• [About this task]: With the images left out, print every entry that follows exactly.

• [Supplied information]:

_____

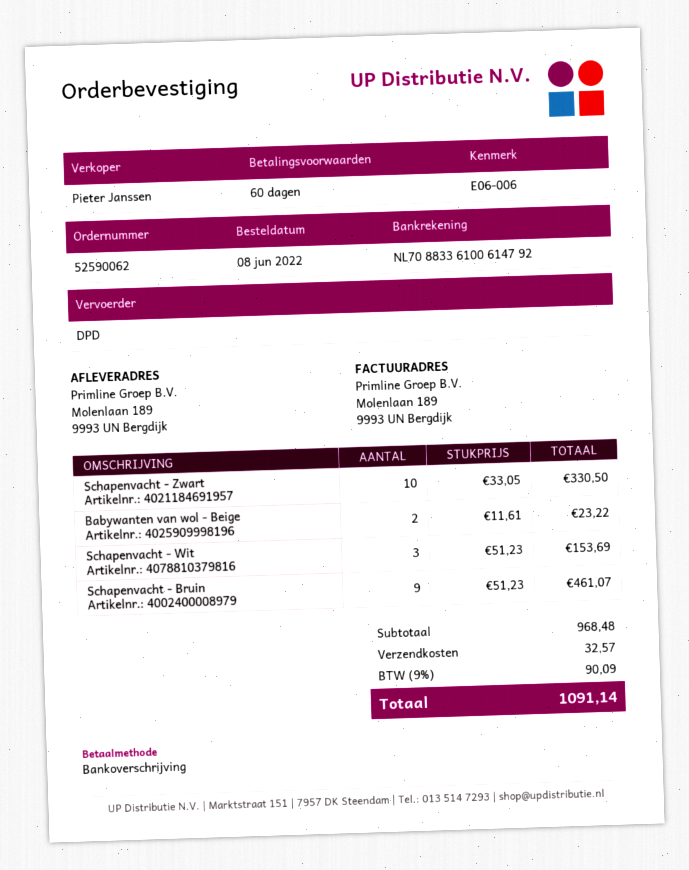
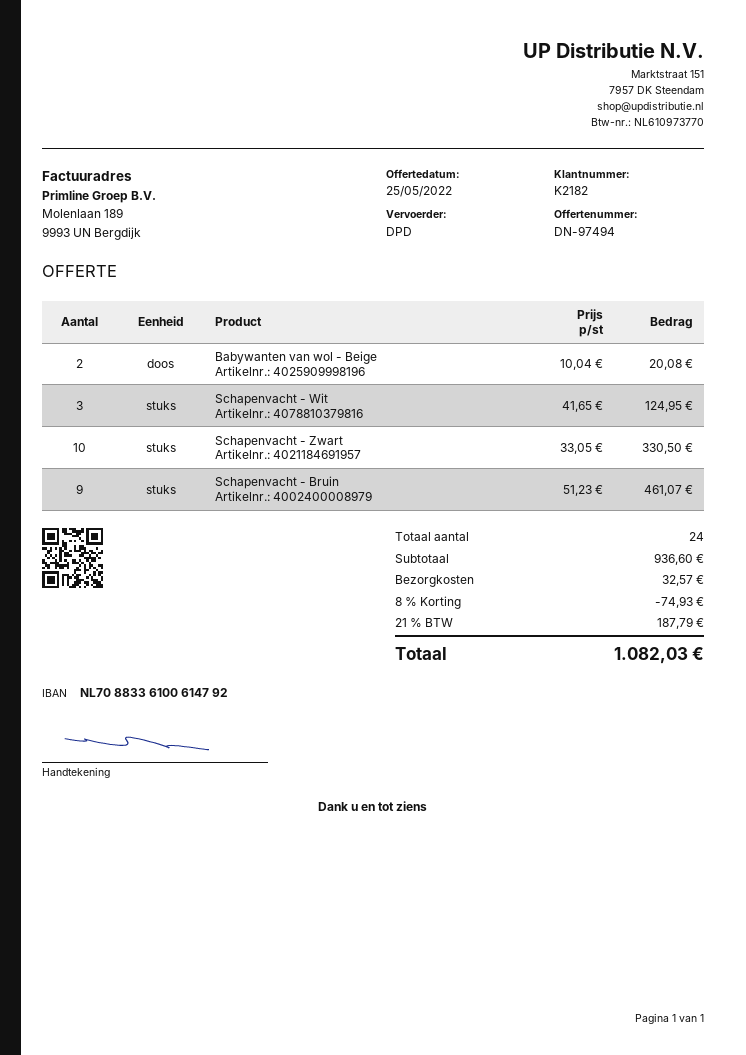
Babywanten van wol - Beige: 2 x 11.61 = 23.22 -> 2 x 10.04 = 20.08
Schapenvacht - Wit: 3 x 51.23 = 153.69 -> 3 x 41.65 = 124.95
subtotal: 968.48 -> 936.60
discount: none -> 8% = 74.93
tax: 9% = 90.09 -> 21% = 187.79
total: 1091.14 -> 1082.03

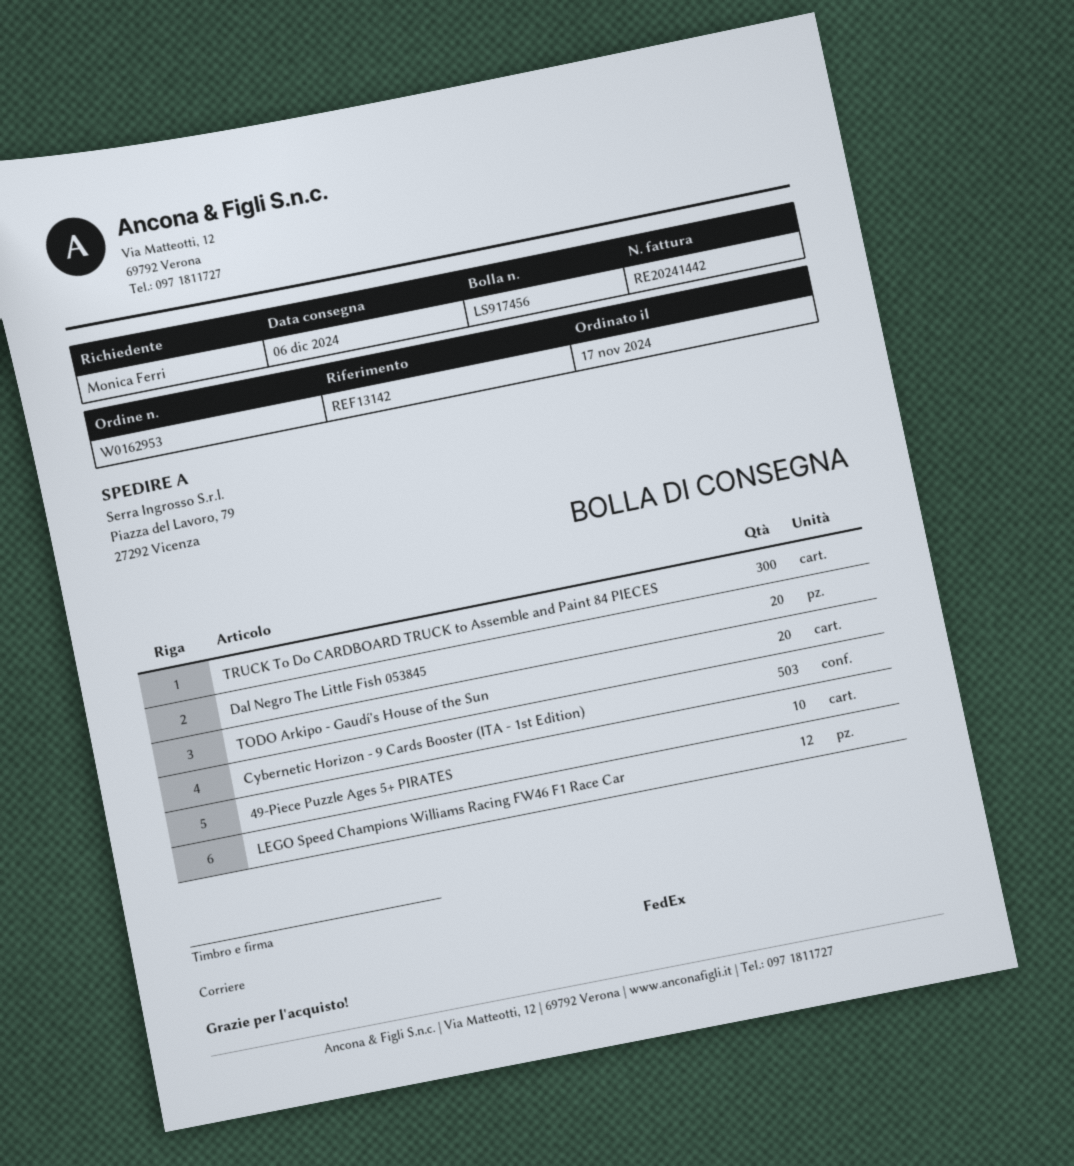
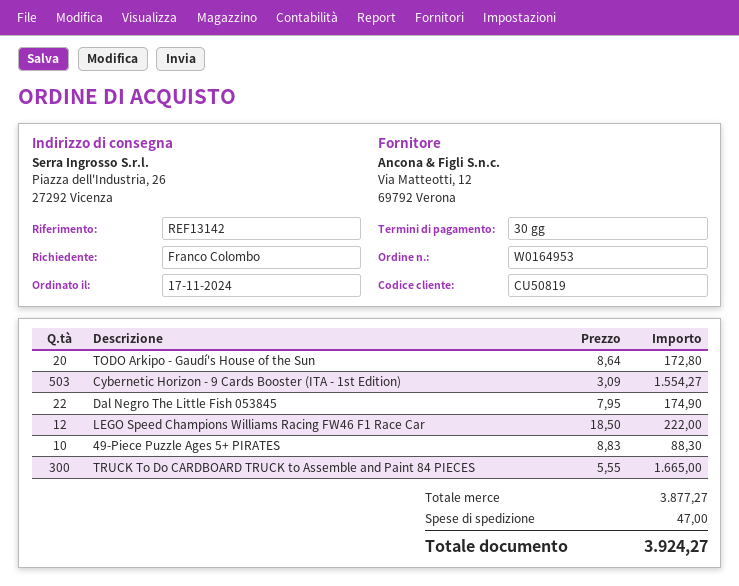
order number: W0162953 -> W0164953
ordered by: Monica Ferri -> Franco Colombo
ship to: Piazza del Lavoro, 79, 27292 Vicenza -> Piazza dell'Industria, 26, 27292 Vicenza
Dal Negro The Little Fish 053845: 20 -> 22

_____

• [Solved exercise]:
Babywanten van wol - Beige: 2 x 11.61 = 23.22 -> 2 x 10.04 = 20.08
Schapenvacht - Wit: 3 x 51.23 = 153.69 -> 3 x 41.65 = 124.95
subtotal: 968.48 -> 936.60
discount: none -> 8% = 74.93
tax: 9% = 90.09 -> 21% = 187.79
total: 1091.14 -> 1082.03

order number: W0162953 -> W0164953
ordered by: Monica Ferri -> Franco Colombo
ship to: Piazza del Lavoro, 79, 27292 Vicenza -> Piazza dell'Industria, 26, 27292 Vicenza
Dal Negro The Little Fish 053845: 20 -> 22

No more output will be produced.